We have seen various movies of long ago Europe, knights bowing to kings, etc. It strikes a deep chord.
But Americans suck at bowing. We actually do not know how to do it.
I had a circumstance where a bow was called for, I tried, it felt so very strange. This motion is not in my muscles. I felt a fool. I am sure I looked a garbled fool. Afterwards I reflected and realized that Americans do not know how to bow. This is a simple expression of what makes us so very wonderful. An experiment was started 250 years ago: the individual person is primary, all titles and ranks are secondary. How could any individual bow to another? Based upon rank? Based upon ceremony? Screw that.
After recovering from my silly embarrassment, I felt a wave a gratitude. I was born into a culture which has inculcated a very powerful cosmology, a powerful political statement, and something that I realized is actually deeply connected to the teachings of Christianity - the individual is at a higher level than the state, than the group.

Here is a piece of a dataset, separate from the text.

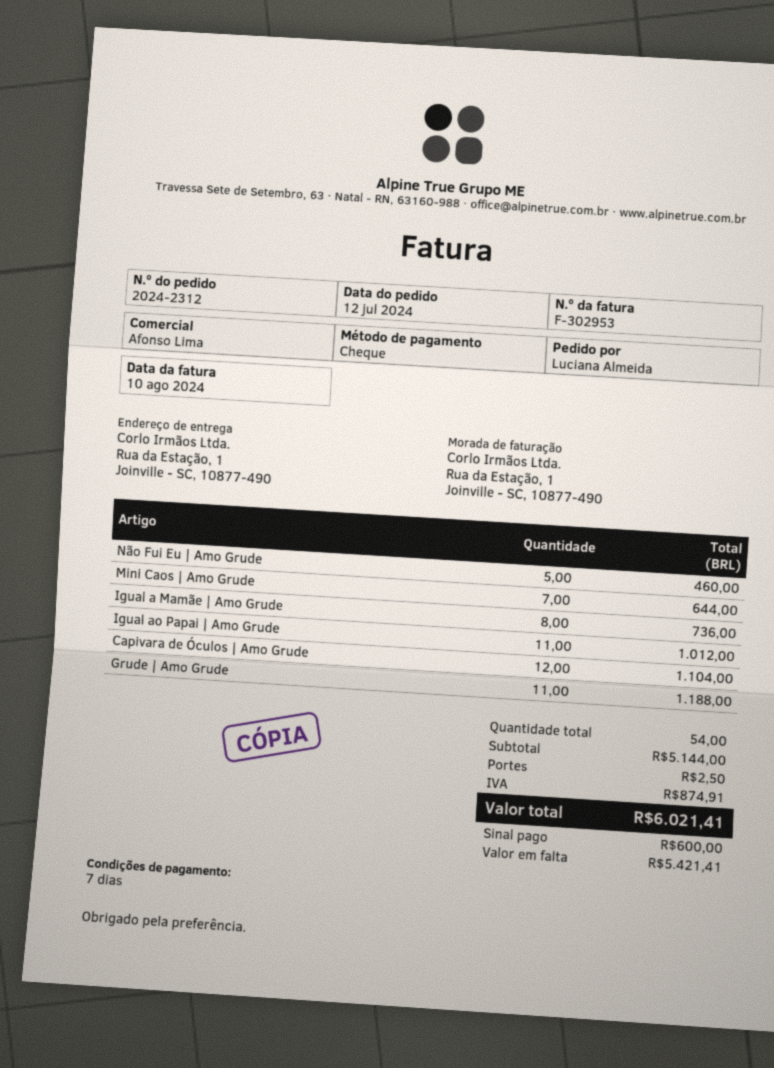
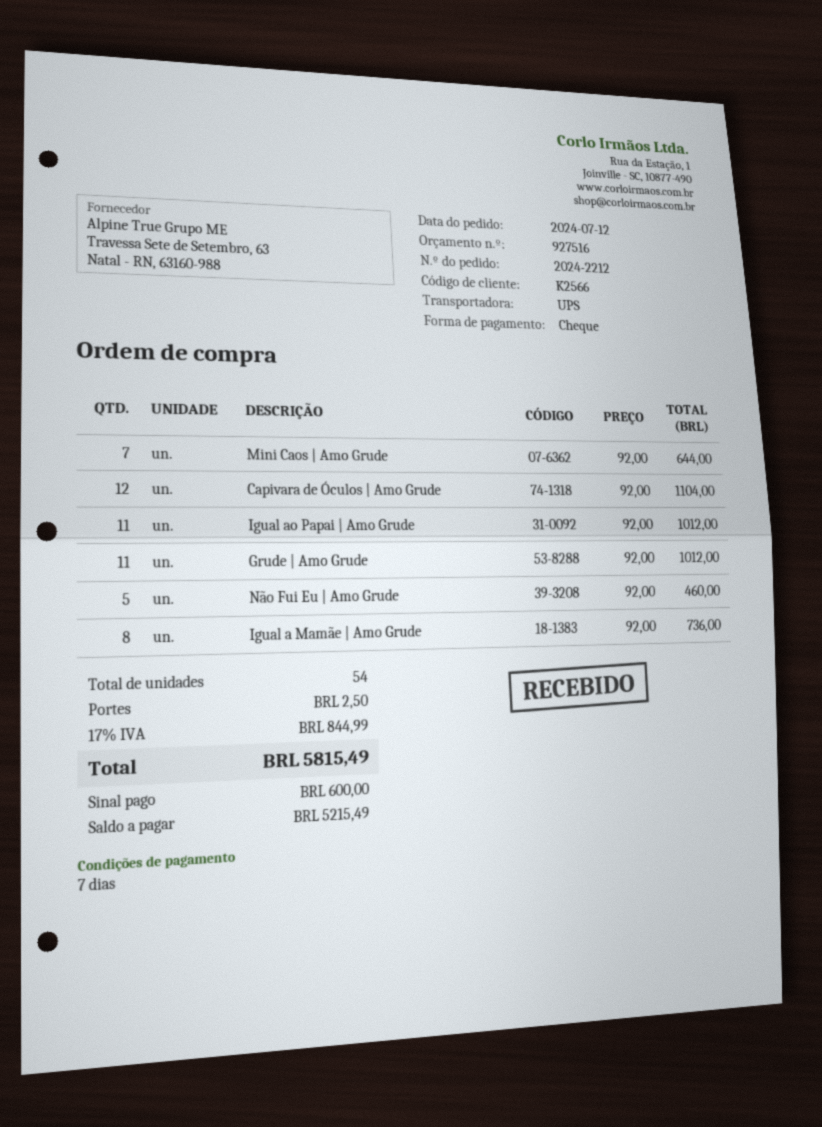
order number: 2024-2312 -> 2024-2212
Grude | Amo Grude: 11 for 1188.00 -> 11 for 1012.00
tax: 874.91 -> 844.99
total: 6021.41 -> 5815.49
balance: 5421.41 -> 5215.49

The individual has purpose and possibilities that are not available to the collective. God created the individual. Cities and towns and politics came after. I do not know how to bow to any manifestation of the collective. So be it, and thank God.
From a reader: For me, bowing is the representation of a feeling. It doesn't need to be a real exteriorization of a feeling -- probably that's what someone else would like it to be, but then it is a step on the individual's freedom, what I don't want -- It seems to be someone's humilliation towards other who apparently represent something superior and to which we shall be bound. This is definitely not needed.
From a reader: A bow can be an act of subservience of contextualised within a power hierarchy (peasant bows before the king). Or it can be seen almost as an embrace, if both sides are bowing without reference to hierarchy.
The namaste gesture in India is similar. It can be a salutation of what is divine within you being acknowledged by what is divine within me. But it can also be directed towards the divine as an act of humble submission. Or towards a socially powerful entity as an acknowledgement of one's inferiority. Context is important.